:: To do ::
In the listing below, a line holding "(616, 989) none" and a line holding "(495, 1499) none" mark the range. Retype both exactly, with all lines between them.

:: Input data ::
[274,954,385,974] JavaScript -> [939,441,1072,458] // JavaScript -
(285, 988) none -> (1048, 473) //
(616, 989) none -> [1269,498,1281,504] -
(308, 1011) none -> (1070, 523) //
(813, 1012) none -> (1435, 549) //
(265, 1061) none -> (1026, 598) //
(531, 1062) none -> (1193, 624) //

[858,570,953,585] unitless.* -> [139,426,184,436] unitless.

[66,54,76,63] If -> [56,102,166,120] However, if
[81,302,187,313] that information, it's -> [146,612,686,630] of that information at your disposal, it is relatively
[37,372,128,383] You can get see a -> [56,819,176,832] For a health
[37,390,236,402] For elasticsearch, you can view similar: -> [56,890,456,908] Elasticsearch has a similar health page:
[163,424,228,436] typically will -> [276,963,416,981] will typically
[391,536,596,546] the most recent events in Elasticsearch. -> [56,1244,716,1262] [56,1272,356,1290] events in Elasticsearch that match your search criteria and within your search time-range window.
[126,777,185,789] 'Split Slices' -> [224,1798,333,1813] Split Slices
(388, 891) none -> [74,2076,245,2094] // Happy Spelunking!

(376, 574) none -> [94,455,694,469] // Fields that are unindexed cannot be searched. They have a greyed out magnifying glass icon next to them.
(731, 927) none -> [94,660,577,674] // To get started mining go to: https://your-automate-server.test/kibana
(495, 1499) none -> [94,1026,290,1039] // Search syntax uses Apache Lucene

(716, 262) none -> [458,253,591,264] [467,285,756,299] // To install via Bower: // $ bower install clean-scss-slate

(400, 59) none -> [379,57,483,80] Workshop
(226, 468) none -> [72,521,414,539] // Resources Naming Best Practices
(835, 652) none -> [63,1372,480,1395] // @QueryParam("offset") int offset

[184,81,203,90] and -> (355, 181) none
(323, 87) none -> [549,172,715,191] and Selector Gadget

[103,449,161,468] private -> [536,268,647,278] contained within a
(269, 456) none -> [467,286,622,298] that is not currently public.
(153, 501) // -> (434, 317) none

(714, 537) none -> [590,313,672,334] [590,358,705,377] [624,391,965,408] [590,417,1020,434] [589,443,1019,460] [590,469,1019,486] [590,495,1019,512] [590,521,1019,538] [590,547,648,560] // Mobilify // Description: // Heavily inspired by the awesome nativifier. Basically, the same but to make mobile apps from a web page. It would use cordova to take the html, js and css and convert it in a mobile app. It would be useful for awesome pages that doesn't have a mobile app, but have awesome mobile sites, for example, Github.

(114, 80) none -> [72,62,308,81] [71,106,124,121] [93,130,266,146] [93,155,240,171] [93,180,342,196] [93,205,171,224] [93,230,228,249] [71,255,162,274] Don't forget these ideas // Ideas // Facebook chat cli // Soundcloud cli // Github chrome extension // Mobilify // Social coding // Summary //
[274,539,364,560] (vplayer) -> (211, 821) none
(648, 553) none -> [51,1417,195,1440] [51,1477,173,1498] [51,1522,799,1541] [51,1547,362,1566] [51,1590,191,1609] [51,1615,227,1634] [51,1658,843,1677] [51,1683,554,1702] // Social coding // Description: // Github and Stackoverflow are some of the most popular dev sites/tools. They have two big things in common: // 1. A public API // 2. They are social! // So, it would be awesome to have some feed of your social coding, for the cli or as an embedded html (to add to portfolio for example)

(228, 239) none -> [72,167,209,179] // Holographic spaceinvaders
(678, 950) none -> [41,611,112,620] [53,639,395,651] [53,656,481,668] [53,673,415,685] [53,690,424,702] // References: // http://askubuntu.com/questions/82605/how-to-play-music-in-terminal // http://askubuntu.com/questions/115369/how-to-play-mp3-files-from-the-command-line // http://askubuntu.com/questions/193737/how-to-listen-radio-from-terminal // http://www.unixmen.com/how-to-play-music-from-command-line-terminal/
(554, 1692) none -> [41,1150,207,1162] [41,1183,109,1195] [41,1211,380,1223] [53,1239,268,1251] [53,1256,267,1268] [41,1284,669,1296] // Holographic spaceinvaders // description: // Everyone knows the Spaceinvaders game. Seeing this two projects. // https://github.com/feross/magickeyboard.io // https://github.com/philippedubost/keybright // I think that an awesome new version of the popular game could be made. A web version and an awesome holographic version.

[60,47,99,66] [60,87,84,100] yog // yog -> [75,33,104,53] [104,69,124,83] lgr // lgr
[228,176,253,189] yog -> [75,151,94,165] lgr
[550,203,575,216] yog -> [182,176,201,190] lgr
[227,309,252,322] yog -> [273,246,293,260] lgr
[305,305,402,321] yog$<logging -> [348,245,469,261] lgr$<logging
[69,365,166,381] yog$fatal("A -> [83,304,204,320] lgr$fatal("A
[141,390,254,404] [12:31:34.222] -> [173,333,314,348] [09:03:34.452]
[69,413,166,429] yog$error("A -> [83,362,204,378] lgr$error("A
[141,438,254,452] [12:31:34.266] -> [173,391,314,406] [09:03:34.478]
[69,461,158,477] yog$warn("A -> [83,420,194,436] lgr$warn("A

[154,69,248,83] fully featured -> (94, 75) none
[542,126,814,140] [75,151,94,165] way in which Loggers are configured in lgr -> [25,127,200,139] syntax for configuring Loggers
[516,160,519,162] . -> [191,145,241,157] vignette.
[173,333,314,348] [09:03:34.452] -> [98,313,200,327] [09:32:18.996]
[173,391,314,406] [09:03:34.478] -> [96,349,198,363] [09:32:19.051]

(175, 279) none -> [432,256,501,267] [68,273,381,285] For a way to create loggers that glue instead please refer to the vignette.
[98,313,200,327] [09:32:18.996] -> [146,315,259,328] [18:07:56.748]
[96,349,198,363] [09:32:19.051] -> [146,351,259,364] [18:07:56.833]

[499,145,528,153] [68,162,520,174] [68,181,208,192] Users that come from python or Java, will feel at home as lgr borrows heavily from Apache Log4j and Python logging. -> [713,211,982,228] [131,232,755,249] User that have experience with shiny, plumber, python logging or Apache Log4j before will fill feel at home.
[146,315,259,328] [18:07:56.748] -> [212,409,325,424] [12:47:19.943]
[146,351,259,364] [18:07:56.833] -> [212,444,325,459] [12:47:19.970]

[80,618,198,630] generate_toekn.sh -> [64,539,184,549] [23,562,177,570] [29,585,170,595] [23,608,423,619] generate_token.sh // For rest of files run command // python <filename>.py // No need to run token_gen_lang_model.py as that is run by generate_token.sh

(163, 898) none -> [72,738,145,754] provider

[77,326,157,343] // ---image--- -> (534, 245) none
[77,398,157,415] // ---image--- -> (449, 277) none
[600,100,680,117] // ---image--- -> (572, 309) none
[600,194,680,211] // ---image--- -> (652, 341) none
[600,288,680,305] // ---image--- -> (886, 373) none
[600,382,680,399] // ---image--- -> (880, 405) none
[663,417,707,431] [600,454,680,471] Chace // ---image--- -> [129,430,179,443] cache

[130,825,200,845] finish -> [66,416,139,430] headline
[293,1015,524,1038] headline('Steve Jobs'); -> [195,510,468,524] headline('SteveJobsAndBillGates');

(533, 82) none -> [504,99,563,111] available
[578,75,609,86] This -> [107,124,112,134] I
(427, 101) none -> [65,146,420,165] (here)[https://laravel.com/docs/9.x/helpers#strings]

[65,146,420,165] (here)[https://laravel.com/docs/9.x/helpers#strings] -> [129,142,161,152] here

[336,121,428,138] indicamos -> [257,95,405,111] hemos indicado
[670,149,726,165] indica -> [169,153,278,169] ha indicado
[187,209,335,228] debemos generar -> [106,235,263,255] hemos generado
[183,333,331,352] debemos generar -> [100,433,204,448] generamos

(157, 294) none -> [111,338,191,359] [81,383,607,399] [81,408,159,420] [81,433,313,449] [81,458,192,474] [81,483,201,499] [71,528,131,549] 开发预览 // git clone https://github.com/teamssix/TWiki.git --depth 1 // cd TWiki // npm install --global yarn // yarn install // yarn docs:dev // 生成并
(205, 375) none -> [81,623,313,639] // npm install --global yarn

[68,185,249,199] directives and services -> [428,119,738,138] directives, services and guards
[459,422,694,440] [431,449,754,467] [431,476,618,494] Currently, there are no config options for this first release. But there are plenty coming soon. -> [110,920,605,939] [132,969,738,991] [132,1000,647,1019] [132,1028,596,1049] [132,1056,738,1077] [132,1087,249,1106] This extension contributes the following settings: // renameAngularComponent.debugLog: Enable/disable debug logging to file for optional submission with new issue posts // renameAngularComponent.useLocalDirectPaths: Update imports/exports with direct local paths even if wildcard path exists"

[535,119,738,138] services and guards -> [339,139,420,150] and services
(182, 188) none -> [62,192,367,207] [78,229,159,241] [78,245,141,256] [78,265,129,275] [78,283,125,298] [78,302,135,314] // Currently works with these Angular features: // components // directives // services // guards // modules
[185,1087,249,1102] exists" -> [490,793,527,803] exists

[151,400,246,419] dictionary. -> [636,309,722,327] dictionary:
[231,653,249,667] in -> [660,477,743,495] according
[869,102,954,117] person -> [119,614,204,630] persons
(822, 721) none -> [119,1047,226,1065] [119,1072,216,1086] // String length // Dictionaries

:: Result for this exercise ::
(616, 989) none -> [1269,498,1281,504] -
(308, 1011) none -> (1070, 523) //
(813, 1012) none -> (1435, 549) //
(265, 1061) none -> (1026, 598) //
(531, 1062) none -> (1193, 624) //

[858,570,953,585] unitless.* -> [139,426,184,436] unitless.

[66,54,76,63] If -> [56,102,166,120] However, if
[81,302,187,313] that information, it's -> [146,612,686,630] of that information at your disposal, it is relatively
[37,372,128,383] You can get see a -> [56,819,176,832] For a health
[37,390,236,402] For elasticsearch, you can view similar: -> [56,890,456,908] Elasticsearch has a similar health page:
[163,424,228,436] typically will -> [276,963,416,981] will typically
[391,536,596,546] the most recent events in Elasticsearch. -> [56,1244,716,1262] [56,1272,356,1290] events in Elasticsearch that match your search criteria and within your search time-range window.
[126,777,185,789] 'Split Slices' -> [224,1798,333,1813] Split Slices
(388, 891) none -> [74,2076,245,2094] // Happy Spelunking!

(376, 574) none -> [94,455,694,469] // Fields that are unindexed cannot be searched. They have a greyed out magnifying glass icon next to them.
(731, 927) none -> [94,660,577,674] // To get started mining go to: https://your-automate-server.test/kibana
(495, 1499) none -> [94,1026,290,1039] // Search syntax uses Apache Lucene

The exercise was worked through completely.